There seemed to be near unanimity among all the contesting claimants to the disputed land that mediation had already been tried and failed. While Dhawan added that his parties were willing to give mediation a try once again, he said the process can be initiated only if the Hindu parties in the case are clear on how to proceed.
Justice Bobde then remarked: “We are thinking of using Section 89 CPC for reaching a settlement between Hindu and Msulim parties,” adding that “even if there’s only a 1 per cent chance, it should be explored.”
Section 89 of the Code of Civil Procedure states:
“Where it appears to the Court that there exist elements of a settlement which may be acceptable to the parties, the Court shall formulate the terms of settlement and give them to the parties for their observations and after receiving the observations of the parties, the Court may reformulate the terms of a possible settlement and refer the same for—
- c) Judicial settlement including settlement through Lok Adalat; or
The Hindu parties in the case, however, made it clear that they did not favour resumption of mediation, insisting that all such efforts made in the past had failed to deliver the intended result.
Justice Bobde then said that the title suit should not be seen purely as a property dispute and that the court was trying for “healing relationships between the parties”.
Senior advocate Ranjit Kumar, appearing for another Hindu party, agreed with Vaidyanathan and told the bench that mediation attempts in the past had failed and now “everyone wants the SC to decide the dispute”.
The court then allowed BJP leader Subramanian Swamy to make a brief submission on an application he had moved in the court earlier this week seeking permission to exercise his fundamental right to practice his religion by offering prayers at the disputed Ram Janmbhoomi site.
Though Dhawan objected to Swamy’s making submissions in the case on grounds that the BJP leader was not a party in the title suit, CJI Gogoi allowed the Rajya Sabha MP to proceed with his arguments. Swamy said any compromise in the case between the Hindu and Muslim parties must include “a minimum condition that Hindus will have a right to pray where Lord Ram was born”.

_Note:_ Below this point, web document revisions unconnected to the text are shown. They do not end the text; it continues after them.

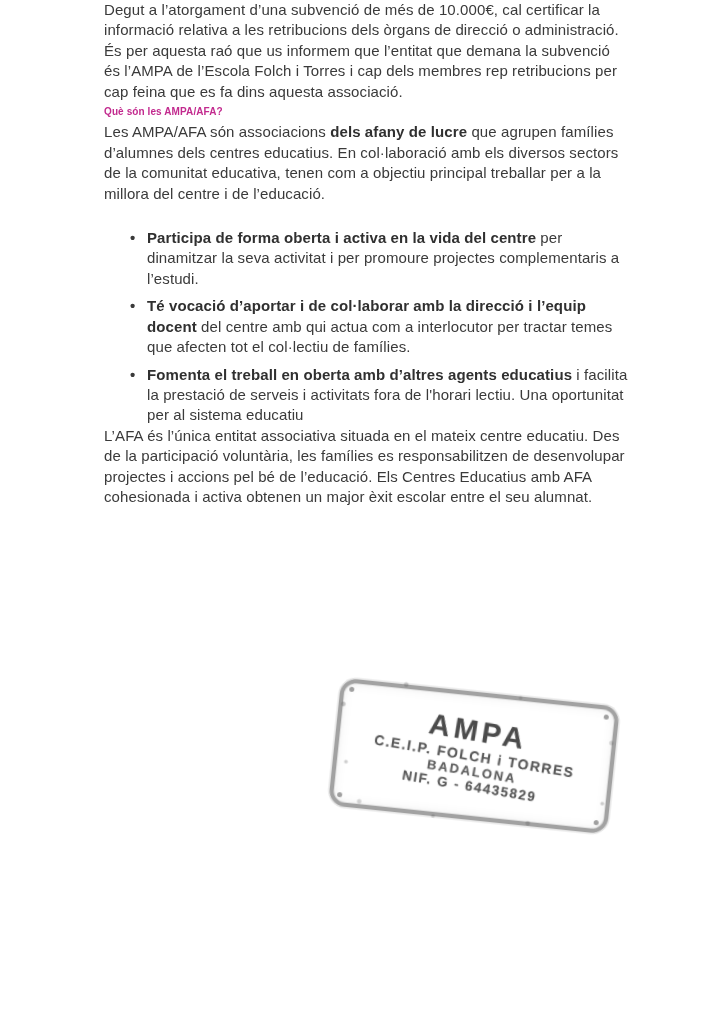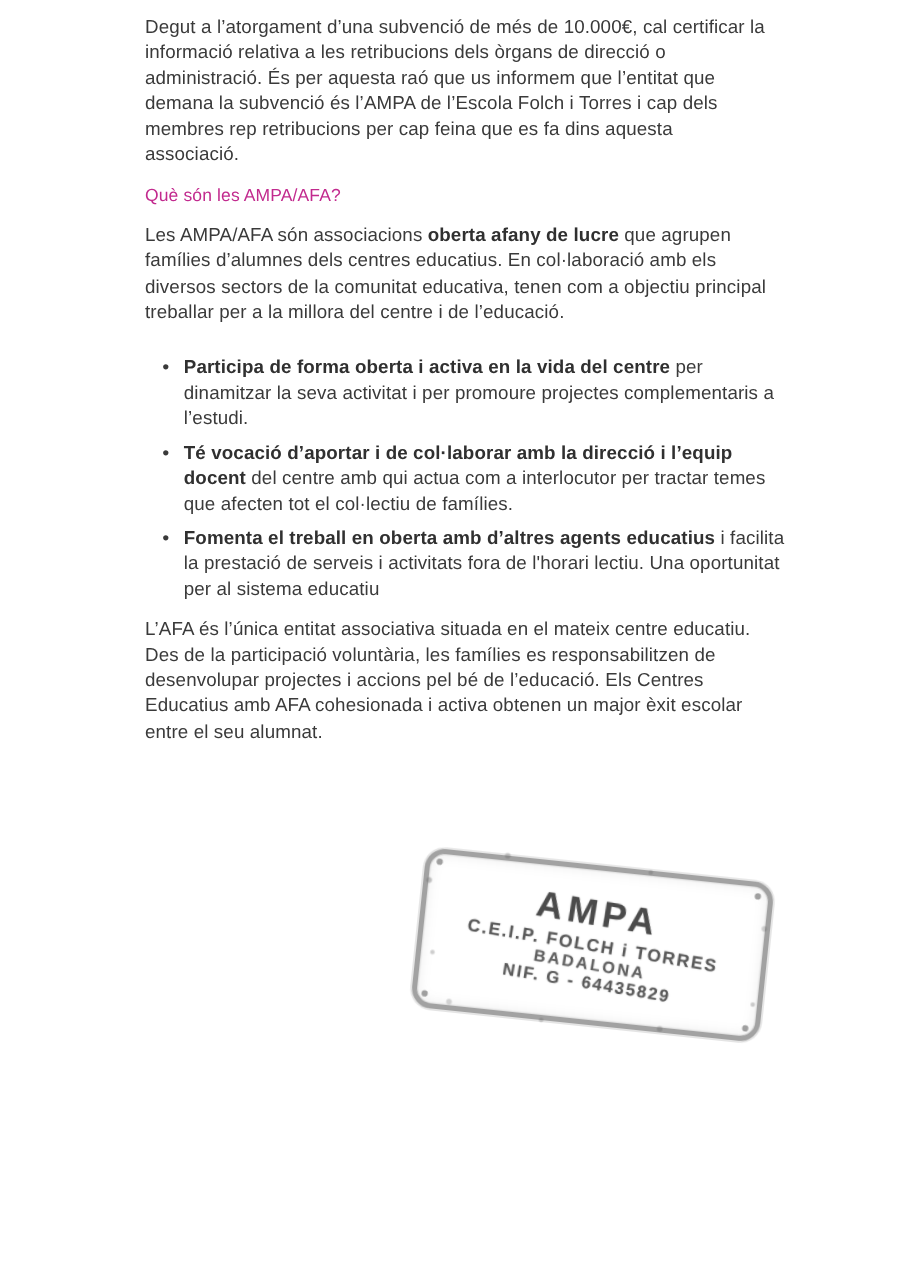"Degut a l’atorgament d’una subvenció" .content p { margin: 12px -> 0 }
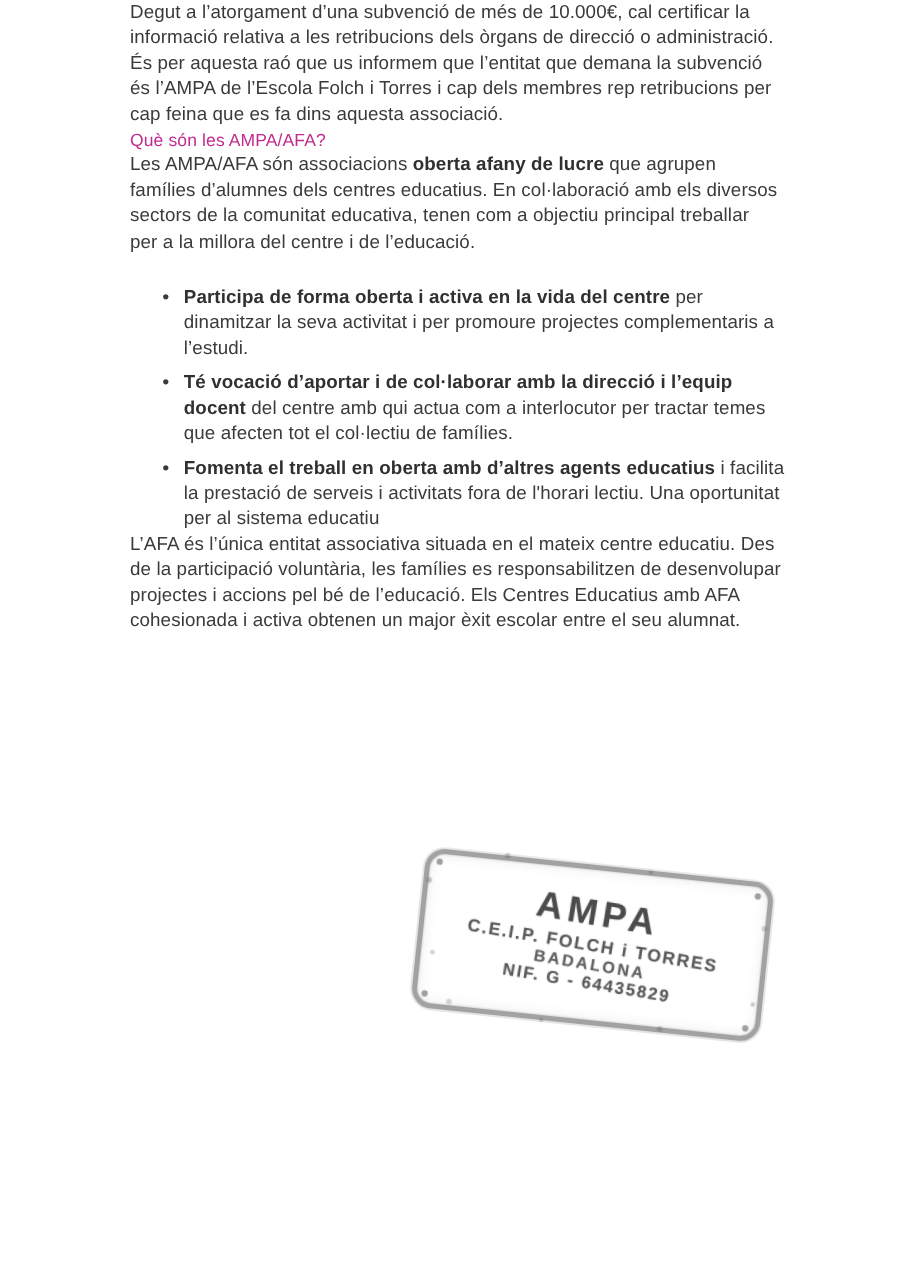"Què són les AMPA/AFA?" .heading { font-size: 14px -> 10px; font-weight: 400 -> 700 }
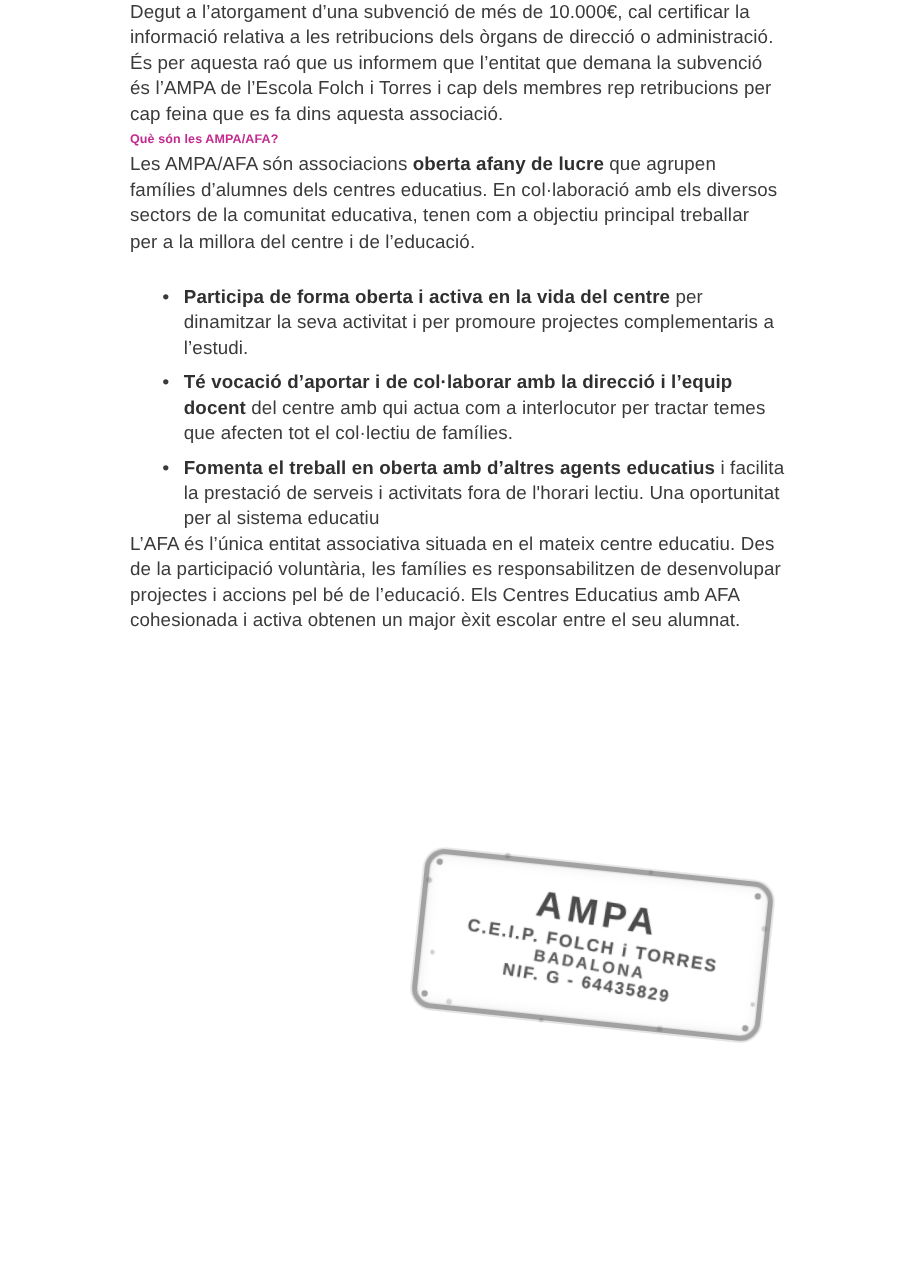"oberta afany de lucre" b { text: oberta -> dels }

With no consensus on whether the parties in the suit are willing to accept the UP government’s version of the translated documents or willing to give mediation another chance, the bench adjourned the proceedings for another 6 weeks.
“We are of the view that translated documents such as exhibits and deposition should come on record. Parties to examine translated documents and point out objections, agreements with the translated documents within 6 weeks,” the Chief Justice said. The court will, on March 5, examine the possibility of sending the matter for mediation once again.